The Government will be pressing ahead with the St Philip’s Hospital lease deal in spite of calls to postpone the contract’s signing pending a parliamentary debate.

The decision gives short shrift to calls made by the Labour Party, independent MP Jeffrey Pullicino Orlando and Nationalist backbencher Franco Debono for the deal to be debated.

Finance Minister Tonio Fenech said the Government did not need parliamentary approval to rent or buy property and would table the contract on the day of signing. There is no date for the signing so far.

He also justified the agreement, which has not yet been signed, saying there was “an acute need” for hospital beds.

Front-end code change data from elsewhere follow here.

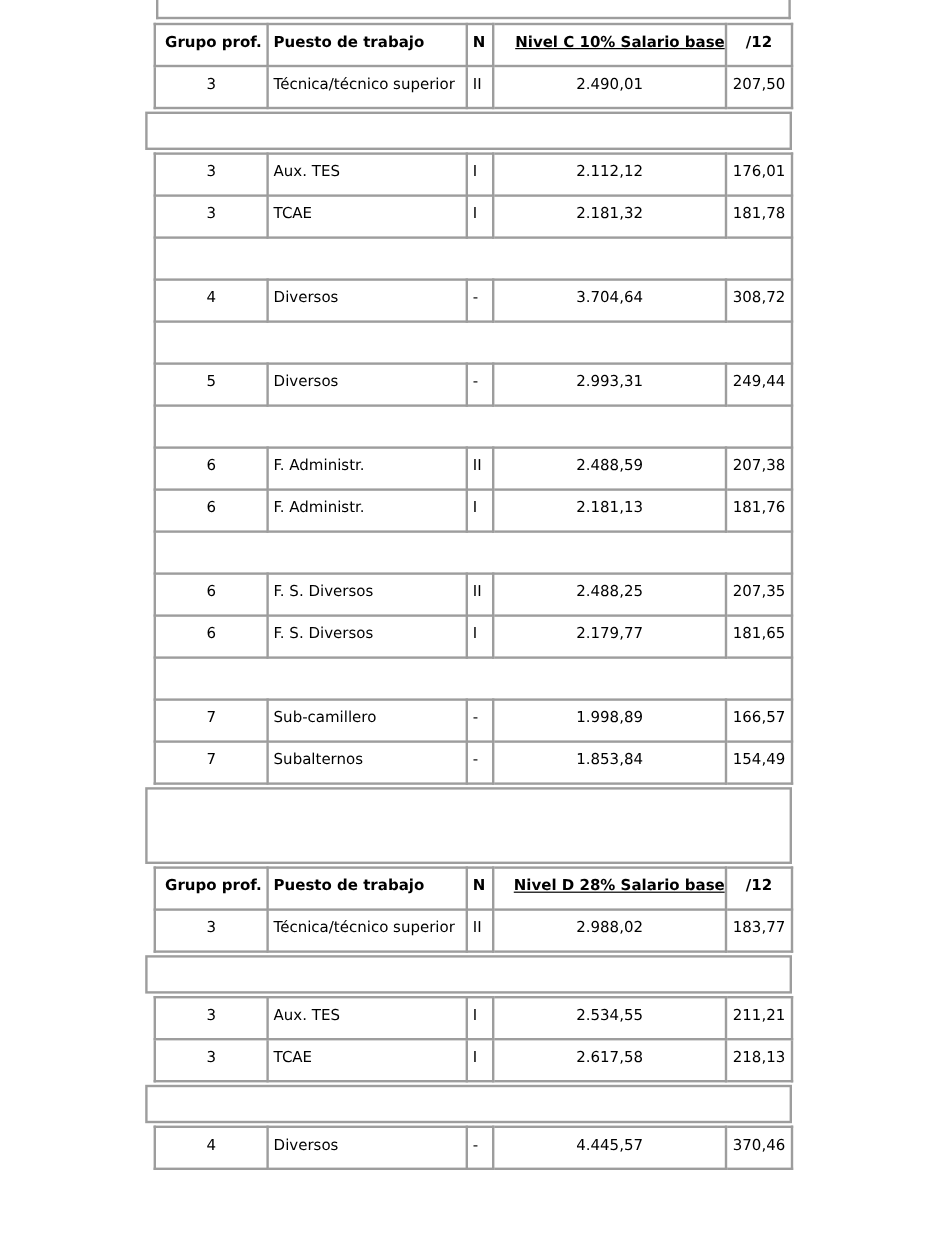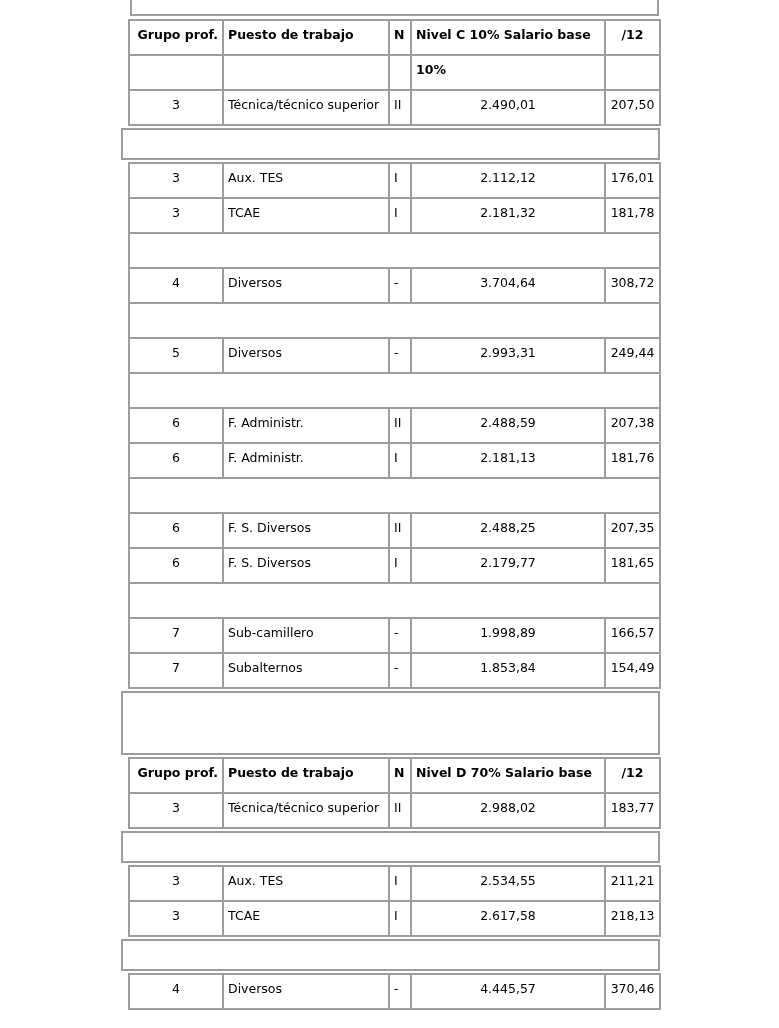--- a/index.html
+++ b/index.html
@@ -29,21 +29,21 @@
   col.w3 { width:194px; } col.w4 { width:55px; }
 
   td.c0 { text-align:center; }
   td.c1 { text-align:left; }
   td.c2 { text-align:left; }
   td.c3 { text-align:center; padding-right:6px; }
   td.c4 { text-align:center; }
 
   tr.hdr td { font-weight:bold; }
   tr.hdr td.c0 { text-align:right; }
-  tr.hdr td.c3 { text-align:left; padding-right:0; }
+  tr.hdr td.c3 { text-align:right; padding-right:0;text-decoration:underline; }
 
   tr.gaprow td { height:35px; }
 
   
   .gap {
     margin:2px 0 2px 121px; width:539px; height:32px;
     border:2px solid #9d9d9d; background:#ffffff;
   }
   .gap.tall { height:64px; }
 </style>
@@ -63,27 +63,20 @@
         <col class="w4">
       </colgroup>
     <tbody>
         <tr class="hdr">
       <td class="c0">Grupo prof.</td>
       <td class="c1">Puesto de trabajo</td>
       <td class="c2">N</td>
       <td class="c3">Nivel C 10% Salario base</td>
       <td class="c4">/12</td>
     </tr>
-    <tr class="hdr">
-      <td class="c0"></td>
-      <td class="c1"></td>
-      <td class="c2"></td>
-      <td class="c3">10%</td>
-      <td class="c4"></td>
-    </tr>
     <tr>
       <td class="c0">3</td>
       <td class="c1">Técnica/técnico superior</td>
       <td class="c2">II</td>
       <td class="c3">2.490,01</td>
       <td class="c4">207,50</td>
     </tr>
   </tbody>
     </table>
 
@@ -194,21 +187,21 @@
         <col class="w1">
         <col class="w2">
         <col class="w3">
         <col class="w4">
       </colgroup>
     <tbody>
         <tr class="hdr">
       <td class="c0">Grupo prof.</td>
       <td class="c1">Puesto de trabajo</td>
       <td class="c2">N</td>
-      <td class="c3">Nivel D 70% Salario base</td>
+      <td class="c3">Nivel D 28% Salario base</td>
       <td class="c4">/12</td>
     </tr>
     <tr>
       <td class="c0">3</td>
       <td class="c1">Técnica/técnico superior</td>
       <td class="c2">II</td>
       <td class="c3">2.988,02</td>
       <td class="c4">183,77</td>
     </tr>
   </tbody>

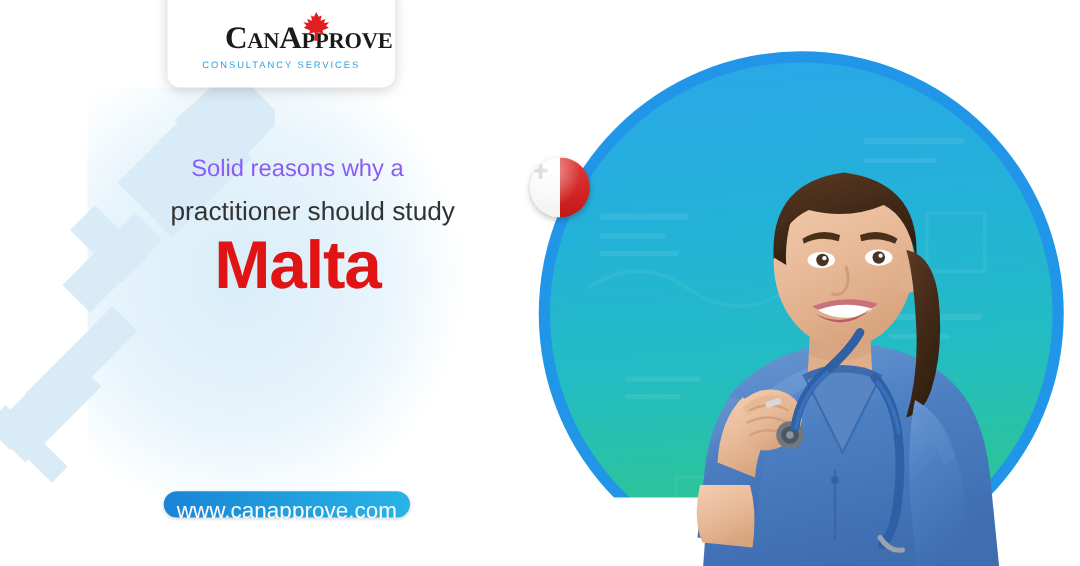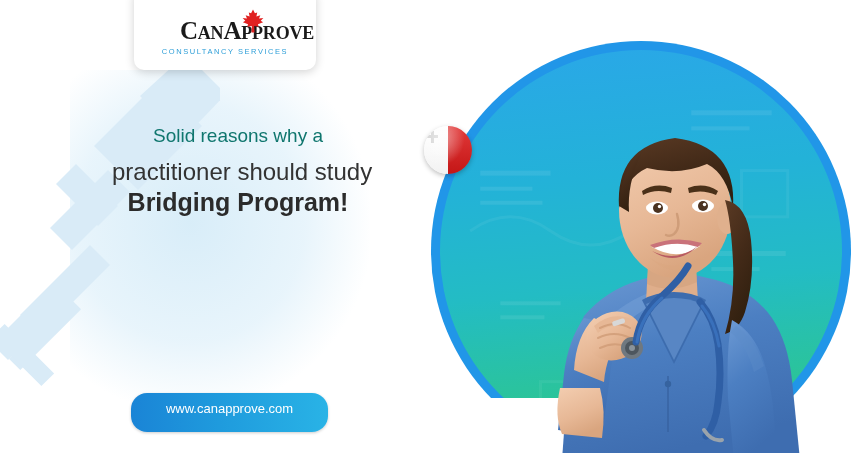--- a/index.html
+++ b/index.html
@@ -72,21 +72,21 @@
     color:#2f9fd8;
     font-weight:normal;
     white-space:nowrap;
   }
 
   
   .copy { position:absolute; left:112px; top:124px; width:252px; }
 
   .line-sub {
     font-size:19px;
-    color:#0f766e;
+    color:#8b5cf6;
     line-height:1.25;
     text-align:center;
     white-space:nowrap;
   }
 
   .nursing-badge {
     display:block;
     margin:9px auto 0;
     width:193px; height:48px;
     border-radius:9px;
@@ -95,21 +95,21 @@
     color:#ffffff;
     font-size:34px;
     font-weight:bold;
     line-height:48px;
     text-align:center;
     letter-spacing:-.3px;
   }
 
   .line-sub2 {
     margin-top:10px;
-    font-size:24px;
+    font-size:21px;
     color:#333333;
     text-align:right;
     white-space:nowrap;
   }
 
   .malta {
     margin-top:2px;
     font-size:54px;
     font-weight:bold;
     color:#e01414;
@@ -125,25 +125,25 @@
     color:#2b2b2b;
     text-align:center;
     line-height:1.15;
     white-space:nowrap;
   }
 
   
   .url-pill {
     position:absolute;
     left:131px; top:393px;
-    width:197px; height:39px;
+    width:197px; height:21px;
     border-radius:16px;
     background:linear-gradient(90deg,#1a84d6 0%,#1f9bdd 45%,#29b3e6 100%);
     color:#ffffff;
-    font-size:13px;
+    font-size:18px;
     line-height:31px;
     text-align:center;
     box-shadow:0 1px 3px rgba(0,0,0,.2);
   }
 
   
   .medallion {
     position:absolute;
     left:431px; top:41px;
     width:420px; height:420px;
@@ -244,21 +244,21 @@
           <path fill="#e02020" d="M12 0.5 L14.1 4.6 L16.6 3.6 L15.7 8.2 L20 6.6 L18.6 10.2 L23.3 9.6 L20.4 12.6 L23 14.4 L17.4 16.6 L18.3 19.2 L13.3 18.4 L13.7 25.6 L10.3 25.6 L10.7 18.4 L5.7 19.2 L6.6 16.6 L1 14.4 L3.6 12.6 L0.7 9.6 L5.4 10.2 L4 6.6 L8.3 8.2 L7.4 3.6 L9.9 4.6 Z"></path>
         </svg>
       </span>
     </div>
     <div class="logo-tag">CONSULTANCY SERVICES</div>
   </div>
 
   <div class="copy">
     <div class="line-sub">Solid reasons why a</div>
     <div class="line-sub2">practitioner should study</div>
-    <div class="bridging">Bridging Program!</div>
+    <div class="malta">Malta</div>
   </div>
 
   <div class="url-pill">www.canapprove.com</div>
 
   <div class="medallion">
     <div class="medallion-inner">
       <div class="wm">
         <svg viewBox="0 0 400 400" xmlns="http://www.w3.org/2000/svg">
           <g fill="#ffffff" opacity="0.5">
             <rect x="40" y="120" width="70" height="5"></rect>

Meanwhile the Government also announced yesterday that following the signing of the lease agreement with the hospital, the contract will be submitted to the Auditor General for an evaluation and review.

Last week Dr Debono tabled a private member’s motion asking for the agreement to be postponed and the matter came to a head during a meeting of Parliament’s House Business Committee last Thursday.

Mr Fenech said a specific clause was inserted in the contract to allow full disclosure of the agreement and other relevant information to Parliament.

But this will only be done “on the date of signature” when the Government will table a request for the Public Accounts Committee to review the contract.

Mr Fenech said that while the Government respected the right of MPs to request parliamentary scrutiny, this “should not be perceived as subjecting or limiting the right of Government to enter into such a contract in the public interest”.

He added that the Government was committing itself to seek parliamentary scrutiny should it opt in the future to buy the hospital.

Dr Portelli was reported in The Times yesterday as being surprised at the opposition to the deal, stressing that negotiations were held with the Government and not the Public Accounts Committee.

He said Dr Pullicino Orlando and Dr Debono were transferring “their hate towards Richard Cachia Caruana” onto him because he was a friend.

Reacting to this statement, Dr Pullicino Orlando yesterday described Dr Portelli’s outburst as “arrogant” and insisted that many taxpayers were asking why the Government was spending millions on the rehabilitation of “an abandoned private hospital” when St Luke’s Hospital could be rehabilitated at “a fraction of the price”.

The Government gave details of the deal last week. It wants to lease St Philip’s Hospital for €850,000 a year for eight years. But the Government also has an option to buy the hospital for €12.4 million from the third year onwards.

St Philip’s is a 100-bed hospital and will be used by the health authorities as a rehabilitation facility to ease the bed shortage at Mater Dei hospital.

The private hospital closed its doors two years ago after running into financial problems. According to the last set of accounts filed with the Registry of Companies for 2006, the company running it reported a loss of more than €500,000.

But Mr Fenech said the Government was not buying the company and negotiations were on a lease agreement.

On Wednesday a pharmaceutical company will be seeking a judicial sale by auction of a property belonging to Dr Portelli, to recover money it is owed by the hospital.